**Work task:** Word for word, copy the listing below and leave out its images.

**Materials provided:**
++++++++
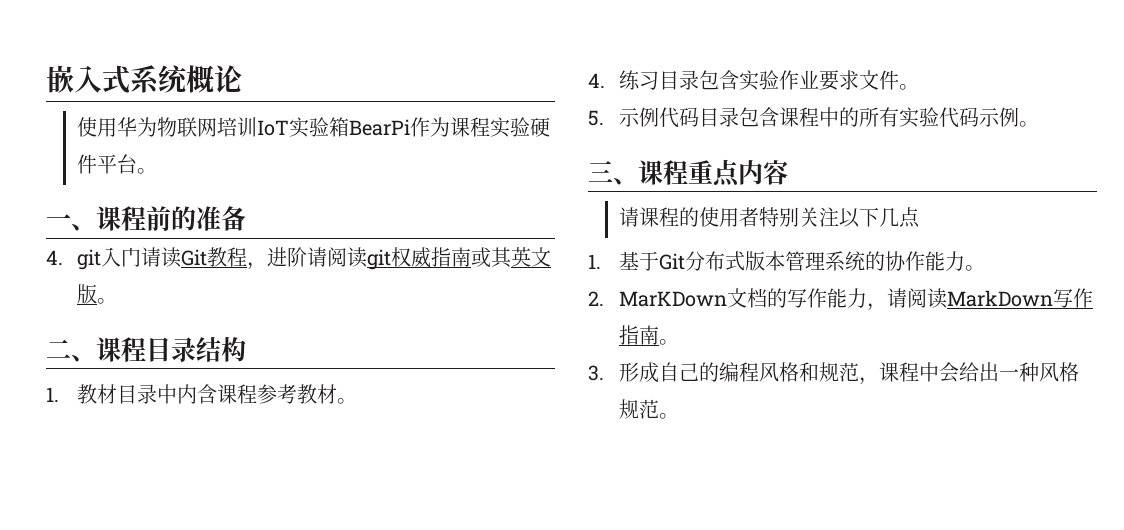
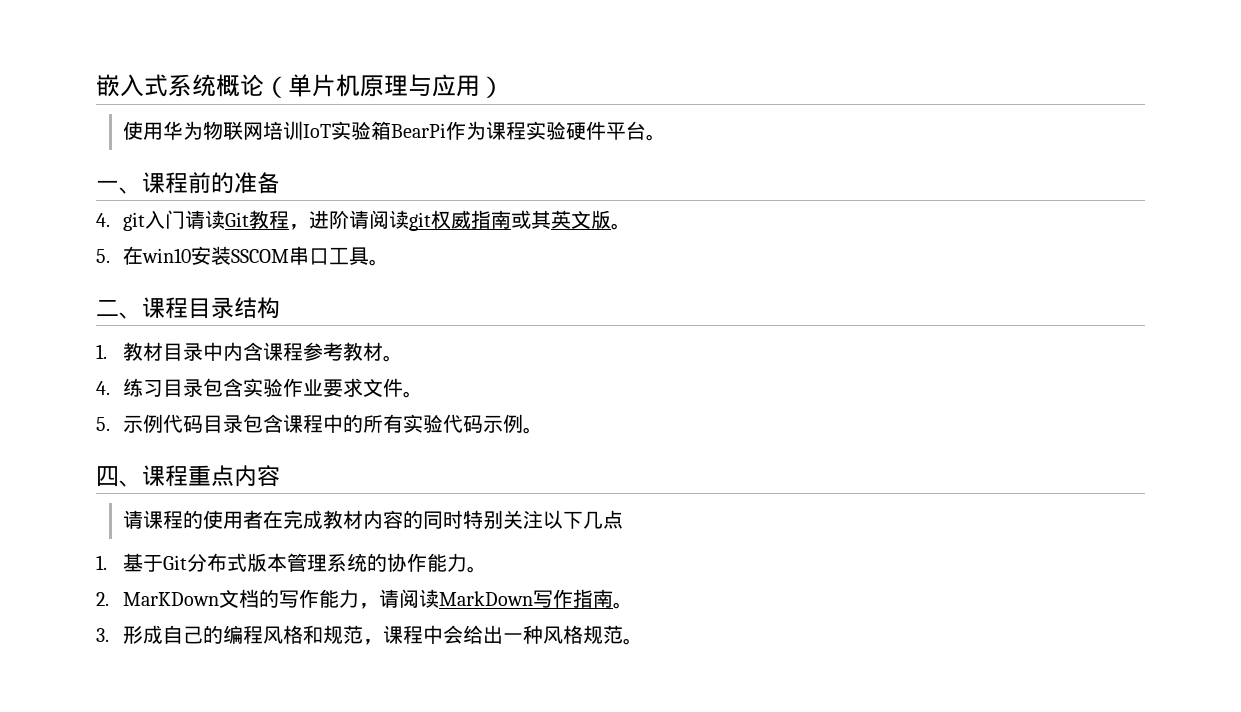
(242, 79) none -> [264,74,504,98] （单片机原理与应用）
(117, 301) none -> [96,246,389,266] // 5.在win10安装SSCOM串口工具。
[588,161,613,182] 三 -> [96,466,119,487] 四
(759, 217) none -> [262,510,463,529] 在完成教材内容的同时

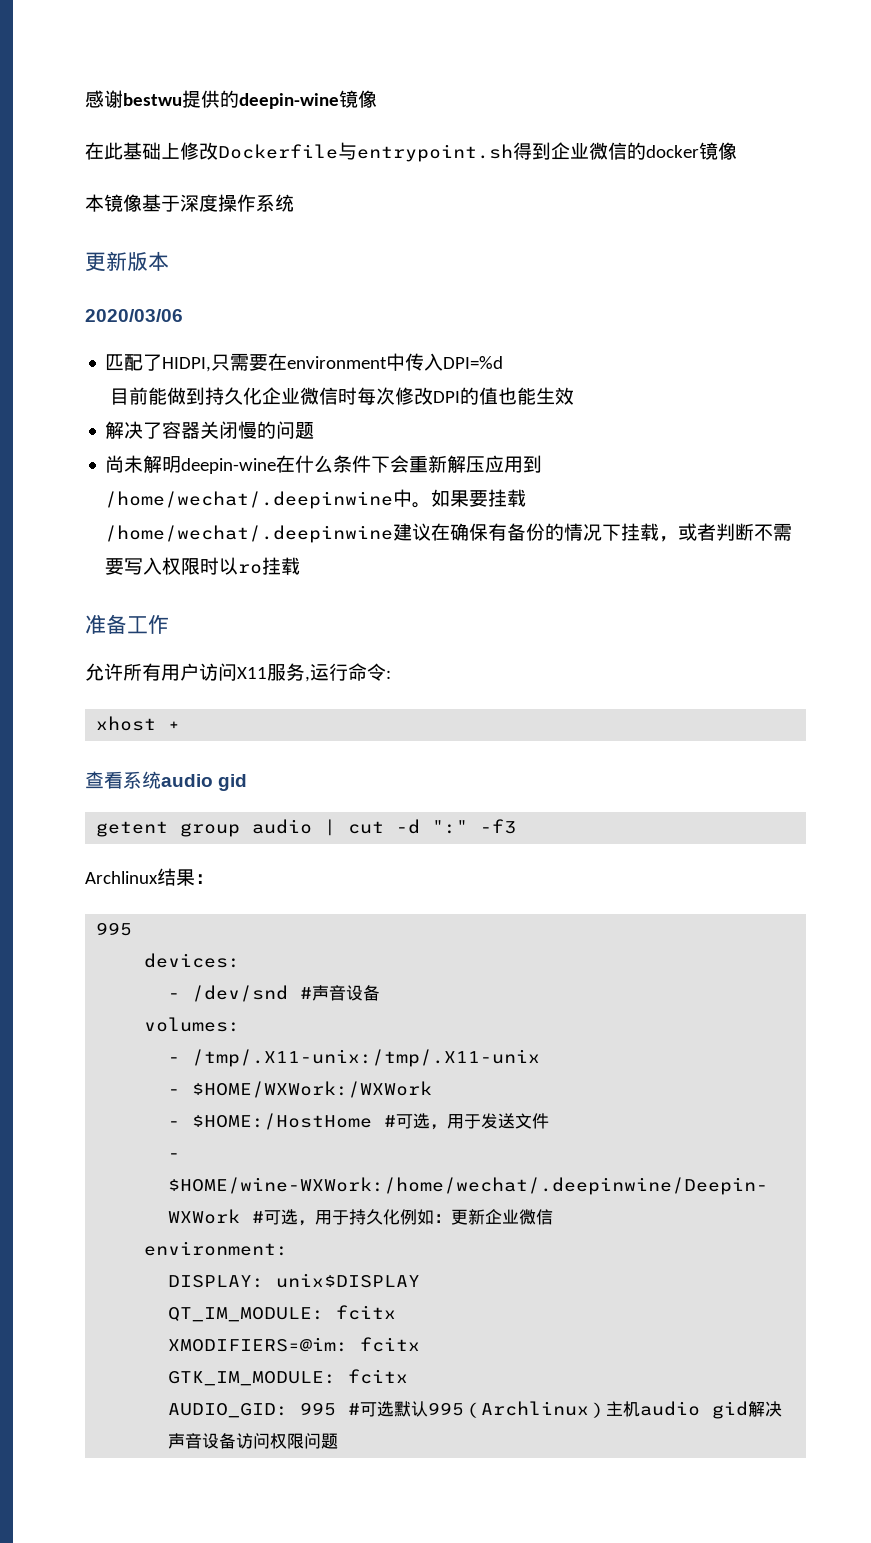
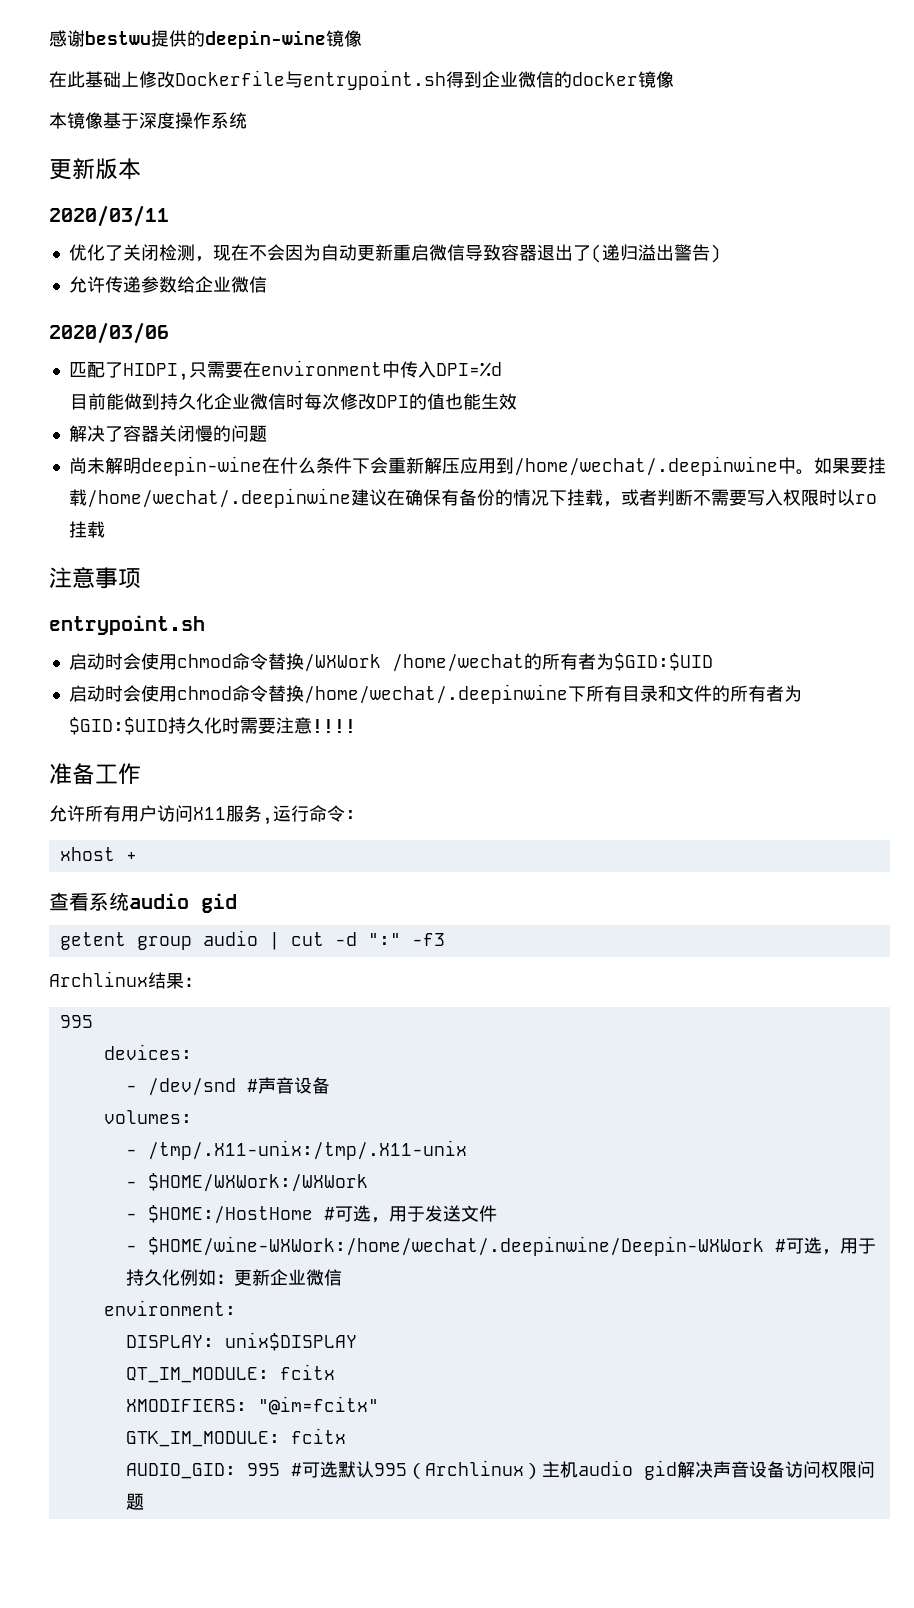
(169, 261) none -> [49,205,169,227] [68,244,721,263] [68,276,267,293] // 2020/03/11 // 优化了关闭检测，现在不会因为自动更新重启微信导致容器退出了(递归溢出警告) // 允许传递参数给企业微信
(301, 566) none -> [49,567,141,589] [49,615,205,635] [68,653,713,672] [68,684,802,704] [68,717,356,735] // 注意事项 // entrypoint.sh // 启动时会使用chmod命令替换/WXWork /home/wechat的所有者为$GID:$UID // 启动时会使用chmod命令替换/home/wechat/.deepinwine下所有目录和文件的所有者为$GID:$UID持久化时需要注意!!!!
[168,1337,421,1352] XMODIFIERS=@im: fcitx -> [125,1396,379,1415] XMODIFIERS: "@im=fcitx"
++++++++
**Solution to this task:**
(242, 79) none -> [264,74,504,98] （单片机原理与应用）
(117, 301) none -> [96,246,389,266] // 5.在win10安装SSCOM串口工具。
[588,161,613,182] 三 -> [96,466,119,487] 四
(759, 217) none -> [262,510,463,529] 在完成教材内容的同时

(169, 261) none -> [49,205,169,227] [68,244,721,263] [68,276,267,293] // 2020/03/11 // 优化了关闭检测，现在不会因为自动更新重启微信导致容器退出了(递归溢出警告) // 允许传递参数给企业微信
(301, 566) none -> [49,567,141,589] [49,615,205,635] [68,653,713,672] [68,684,802,704] [68,717,356,735] // 注意事项 // entrypoint.sh // 启动时会使用chmod命令替换/WXWork /home/wechat的所有者为$GID:$UID // 启动时会使用chmod命令替换/home/wechat/.deepinwine下所有目录和文件的所有者为$GID:$UID持久化时需要注意!!!!
[168,1337,421,1352] XMODIFIERS=@im: fcitx -> [125,1396,379,1415] XMODIFIERS: "@im=fcitx"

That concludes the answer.